A single word need not be quoted:

$ LANG=C tr a-z A-Z <<< one
ONE

In case of a string with spaces, it must be quoted:

$ LANG=C tr a-z A-Z <<< 'one two three'
ONE TWO THREE

This could also be written as:

$ foo='one two three'
$ LANG=C tr a-z A-Z <<< "$foo"
ONE TWO THREE

Multiline strings are acceptable, yielding:

$ LANG=C tr a-z A-Z <<< 'one
> two three'
ONE
TWO THREE

Note that leading and trailing newlines, if present, are included:

$ LANG=C tr a-z A-Z <<< '
> one
> two three
> '

ONE
TWO THREE

$

The key difference from here documents is that, in here documents, the delimiters are on separate lines; the leading and trailing newlines are stripped. Unlike here documents, here strings do not use delimiters.

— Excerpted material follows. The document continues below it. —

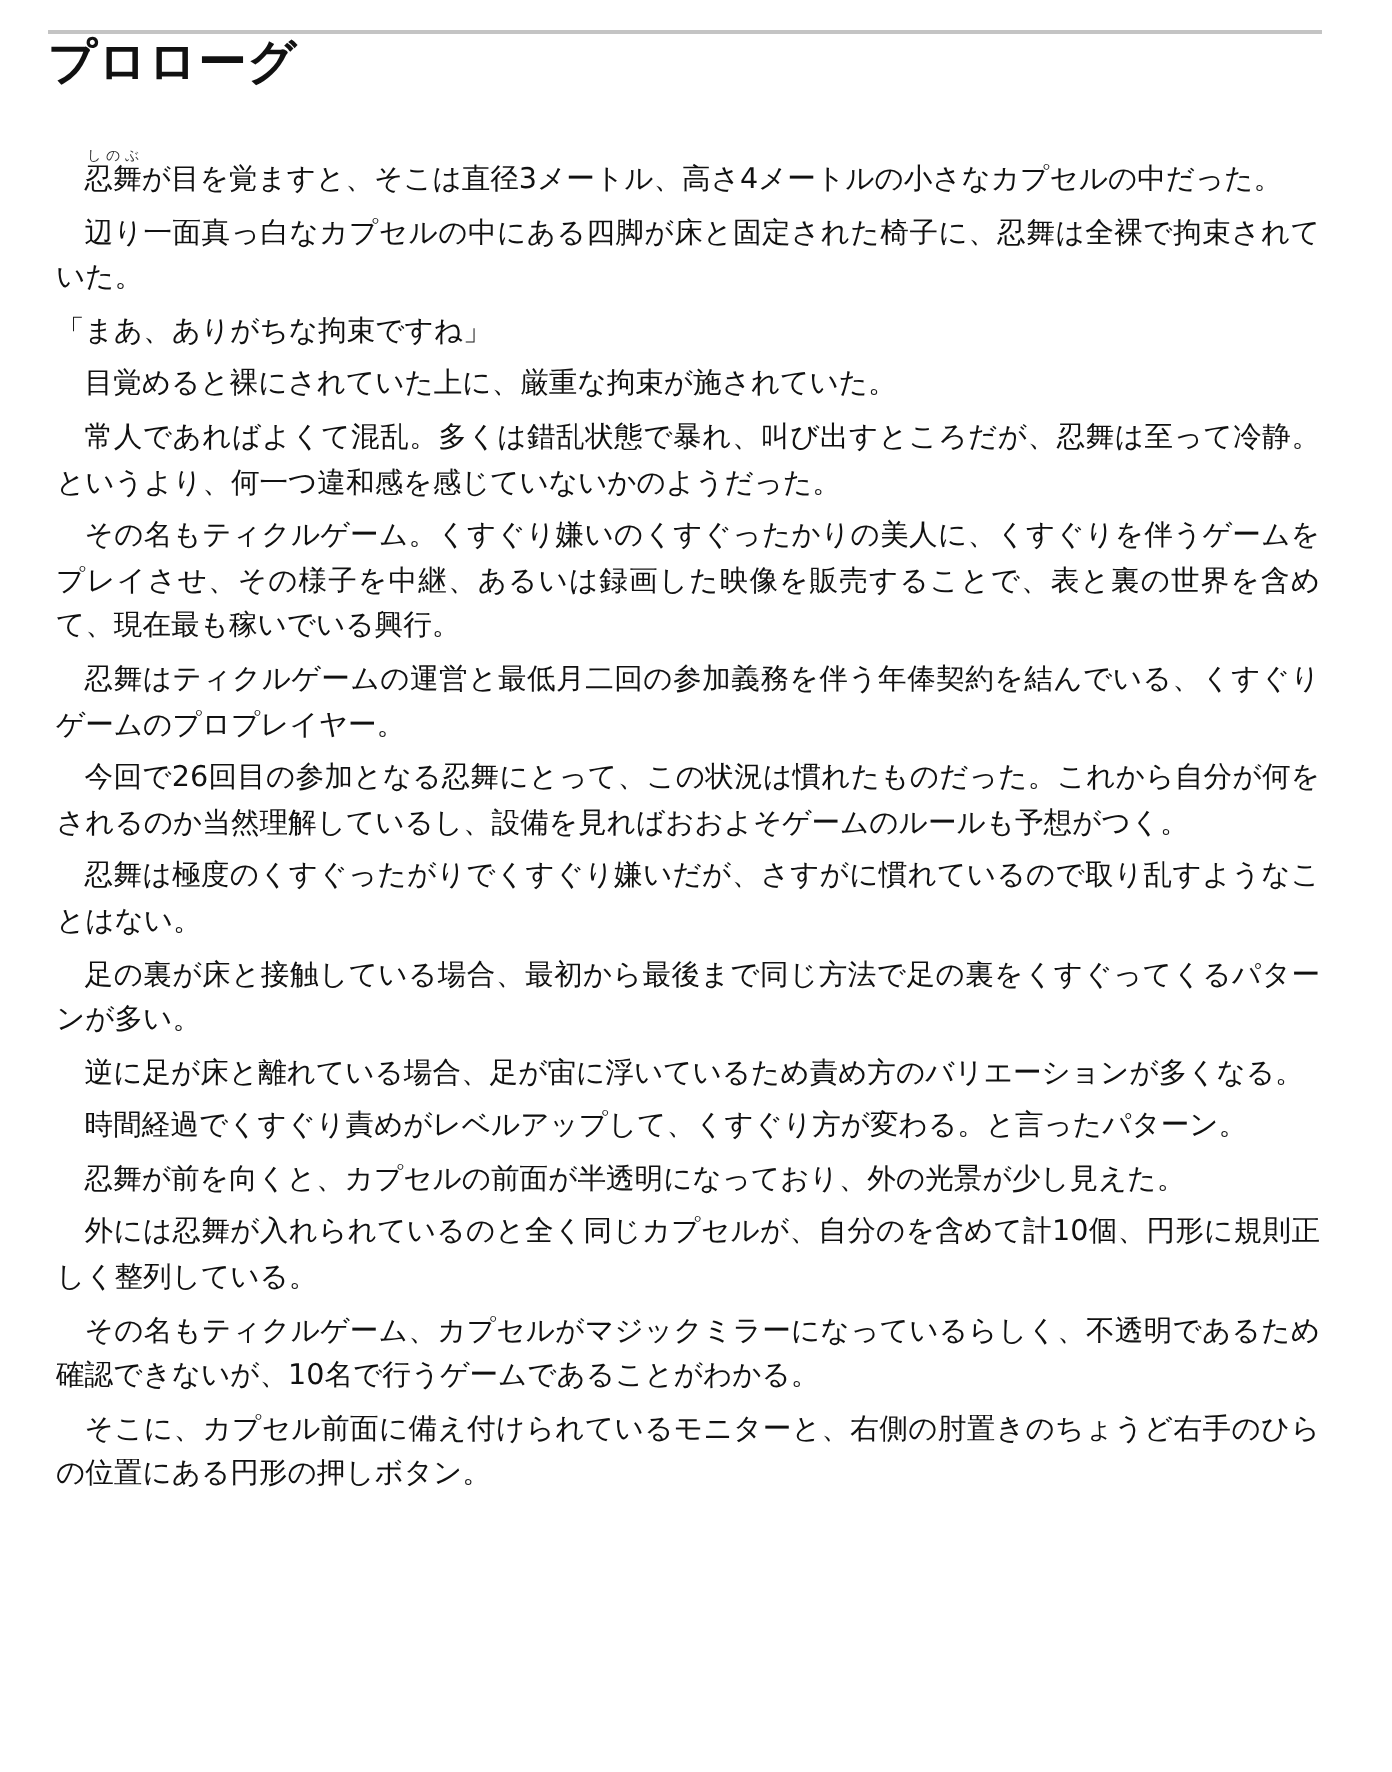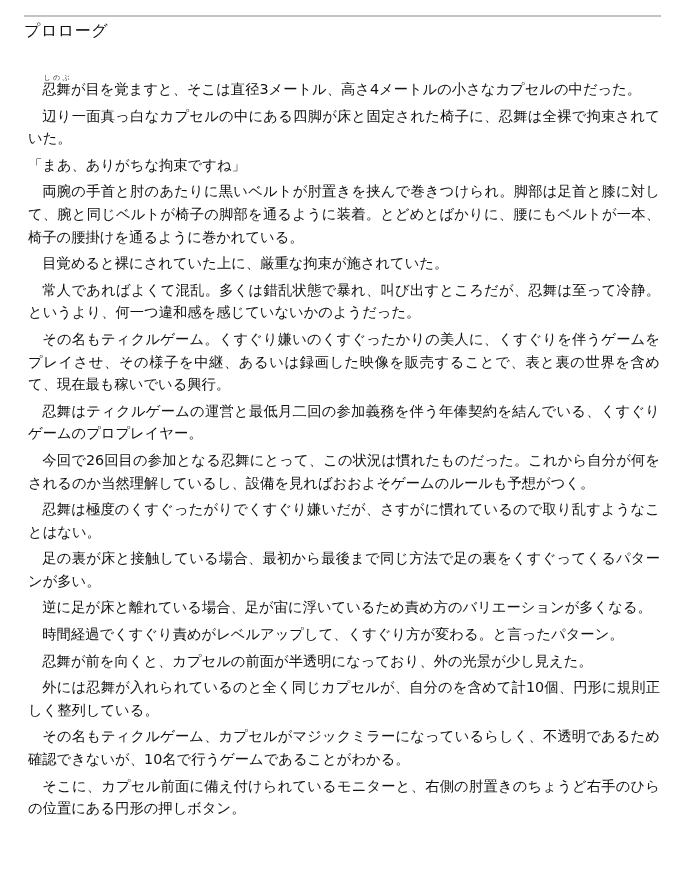"プロローグ" .title { font-size: 16px -> 24px; font-weight: normal -> bold }
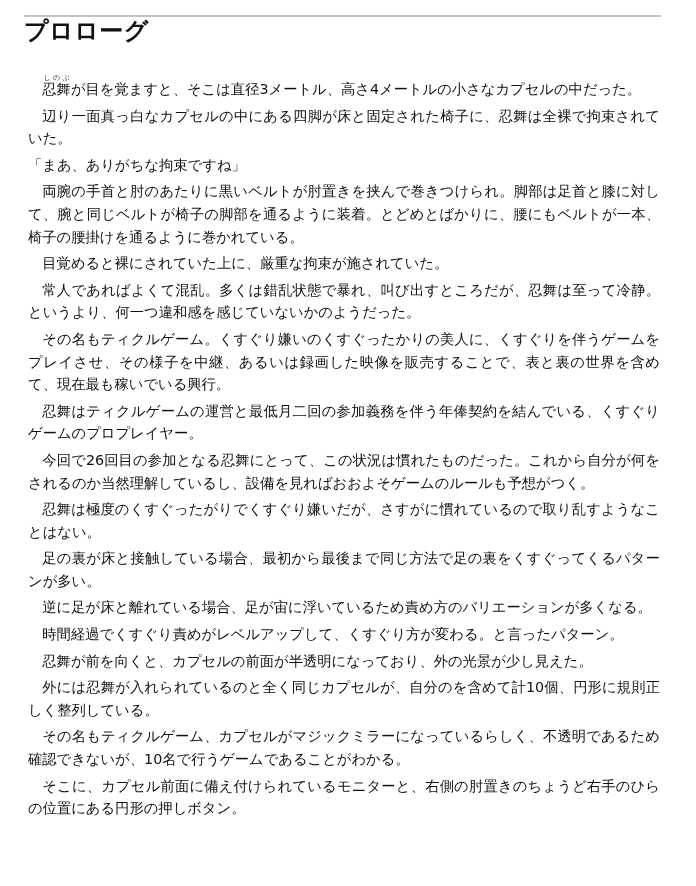"両腕の手首と肘のあたりに黒いベルトが肘置きを挟んで巻きつけられ。脚部は足首と膝に" p.para { html: <p>両腕の手首と肘のあたりに黒いベルトが肘置きを挟んで巻きつけられ。脚部は足首と膝に対して、腕と同じベルトが椅子の脚部を通るように装着。とどめとばかりに、腰にもベルトが一本、椅子の腰掛けを通るように巻かれている。</p> -> none }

Here strings are particularly useful for commands that often take short input, such as the calculator bc:

$ bc <<< 2^10
1024

#~OR~
$ for i in $(seq 1 10); do bc <<< 2^$i; done
2
4
8
16
32
64
128
256
512
1024

Note that here string behavior can also be accomplished (reversing the order) via piping and the echo command, as in:

$ echo 'one two three' | LANG=C tr a-z A-Z
ONE TWO THREE

however here strings are particularly useful when the last command needs to run in the current process, as is the case with the read builtin:

$ echo 'one two three' | read -r a b c
$ echo "$a $b $c"

yields nothing, while

$ read -r a b c <<< 'one two three'
$ echo "$a $b $c"
one two three

This happens because in the previous example piping causes read to run in a subprocess, and as such can not affect the environment of the parent process.